Convention centers use especially large trash cans. They’re positioned strategically near exits for a simple reason: attendees have no scruples about throwing away the vast majority of the catalogs, brochures, and other promotional materials they eagerly scooped up during the show. Industry estimates have the percentage of tossed swag as high as 90% – so how can you ensure that your promotional materials make it home?
Every piece of effective swag has three traits in common.
One: it presents an obvious, clear value to the recipient; items that attendees can see themselves actually using and enjoying on an everyday basis don’t wind up in the trash can. Remember that the value has to be to the recipient – while it may really benefit you, as an exhibitor, to make sure every potential customer has a copy of your 6 pound, 2,000 page catalog, it’s going to be hard to make the case to the attendee about why they want it.
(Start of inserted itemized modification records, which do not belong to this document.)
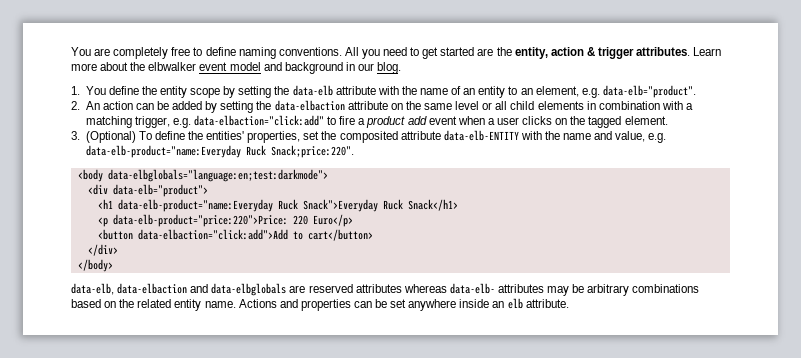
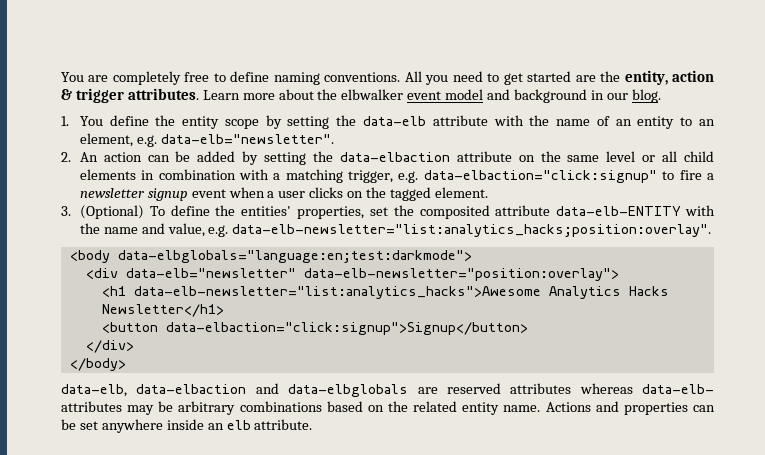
[602,85,696,98] data-elb="product". -> [160,134,334,144] data-elb="newsletter".
[194,115,325,126] data-elbaction="click:add" -> [423,170,657,183] data-elbaction="click:signup"
[366,116,427,128] product add -> [79,188,188,201] newsletter signup
[85,145,354,158] data-elb-product="name:Everyday Ruck Snack;price:220". -> [232,224,712,237] data-elb-newsletter="list:analytics_hacks;position:overlay".
[112,184,208,197] data-elb="product"> -> [125,268,619,281] data-elb="newsletter" data-elb-newsletter="position:overlay">
[117,199,458,212] [97,214,353,227] [97,229,373,241] data-elb-product="name:Everyday Ruck Snack">Everyday Ruck Snack</h1> // <p data-elb-product="price:220">Price: 220 Euro</p> // <button data-elbaction="click:add">Add to cart</button> -> [133,286,669,299] [101,304,224,317] [101,322,528,335] data-elb-newsletter="list:analytics_hacks">Awesome Analytics Hacks Newsletter</h1> // <button data-elbaction="click:signup">Signup</button>

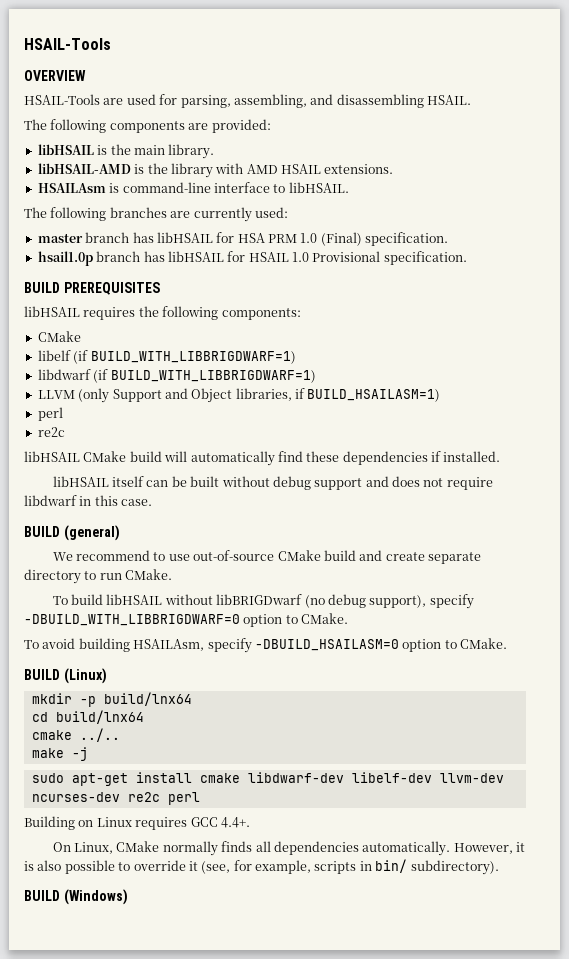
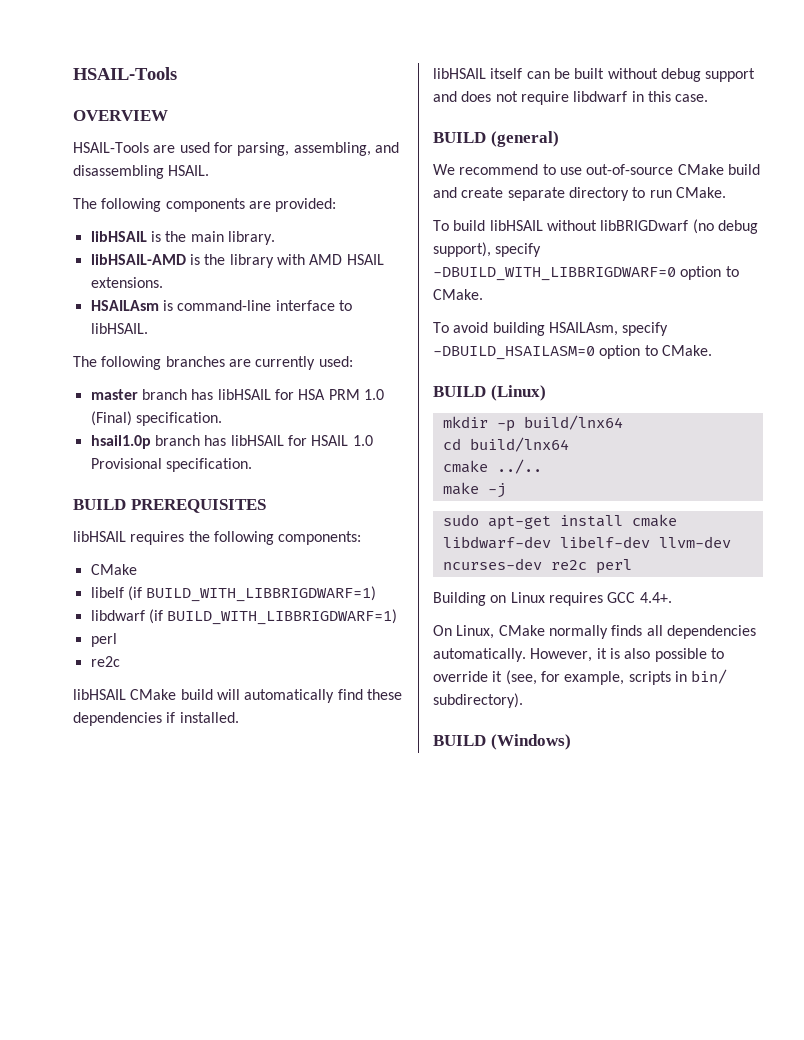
[37,388,441,403] // LLVM (only Support and Object libraries, if BUILD_HSAILASM=1) -> (398, 617) none

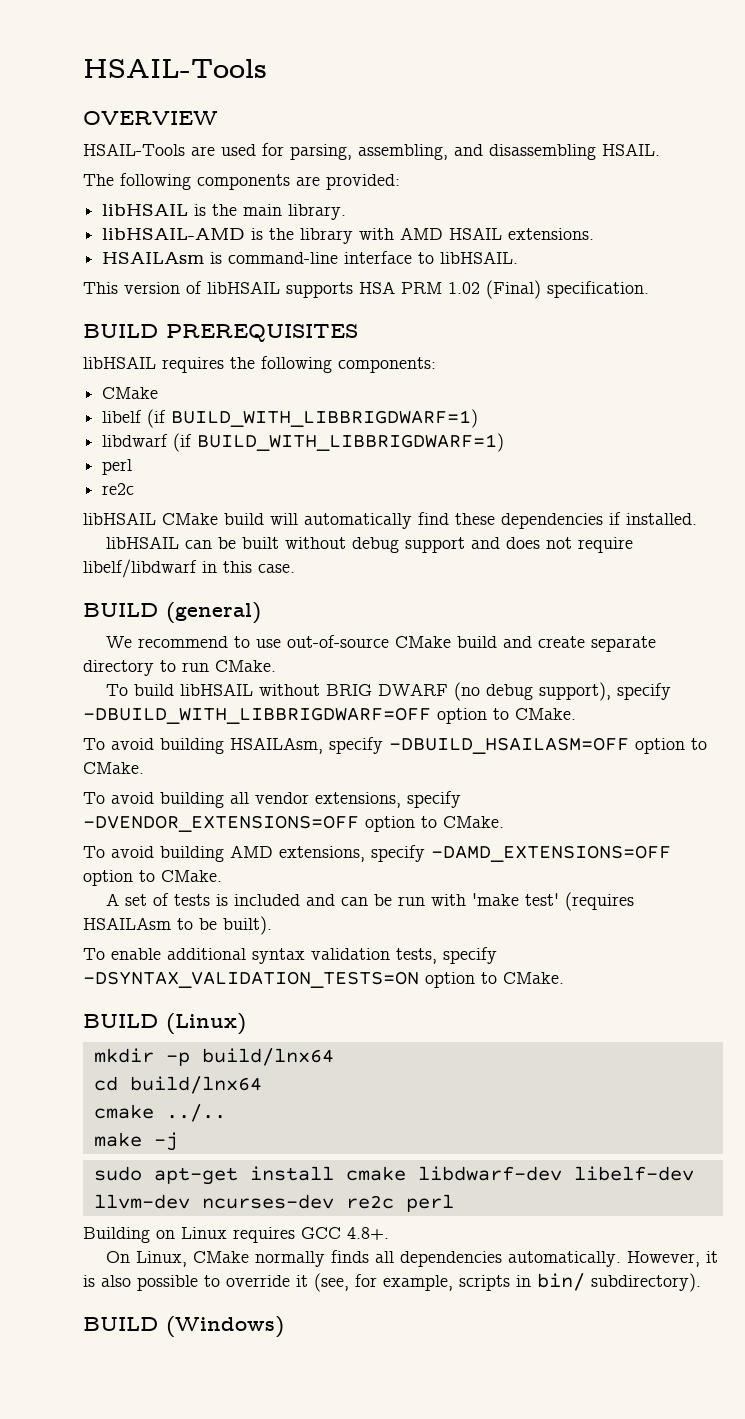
[73,356,353,370] [90,389,294,400] The following branches are currently used: // master branch has libHSAIL for -> [83,281,353,298] This version of libHSAIL supports
[363,389,384,400] 1.0 -> [448,282,480,294] 1.02
[90,435,373,449] [90,458,252,472] // hsail1.0p branch has libHSAIL for HSAIL 1.0 Provisional specification. -> (649, 289) none
[490,68,523,79] itself -> (179, 542) none
[573,91,628,102] libdwarf -> [83,559,197,578] libelf/libdwarf
[600,220,689,231] libBRIGDwarf -> [325,683,448,696] BRIG DWARF
[433,267,676,281] -DBUILD_WITH_LIBBRIGDWARF=0 -> [83,707,431,724] -DBUILD_WITH_LIBBRIGDWARF=OFF
[433,346,595,360] -DBUILD_HSAILASM=0 -> [389,737,707,754] [83,762,144,774] [83,791,461,808] [83,815,504,832] [83,845,671,862] [83,870,222,886] [105,892,634,911] [83,916,272,935] [83,947,497,964] [83,971,419,988] -DBUILD_HSAILASM=OFF option to CMake. // To avoid building all vendor extensions, specify -DVENDOR_EXTENSIONS=OFF option to CMake. // To avoid building AMD extensions, specify -DAMD_EXTENSIONS=OFF option to CMake. // A set of tests is included and can be run with 'make test' (requires HSAILAsm to be built). // To enable additional syntax validation tests, specify -DSYNTAX_VALIDATION_TESTS=ON
[639,592,672,603] 4.4+. -> [347,1227,389,1240] 4.8+.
Two: it is high quality. Tradeshow attendees have high expectations where swag is concerned. Anything that’s flimsy, feels cheap, or is obviously low quality doesn’t stand a chance of impressing this crowd. Quality is particularly important when it comes to your tradeshow bags. Attendees regularly push tradeshow bags to their limits, filling them to capacity with all of the swag they’ve collected. Bags that can’t stand up to the task split and tear under the weight. If your tradeshow bag can’t perform under pressure, attendees will assume the same is true about your brand.
Three: it can easily make the trip home. When we talk about tradeshow bags, we often say that bigger is better – but a bag can’t be so big that it makes it difficult for an attendee to carry it home with them. Ask show organizers how the majority of attendees are reaching the event. If most people are flying in, you’ll want smaller swag bags than you’d give out at a show most people are driving or walking to.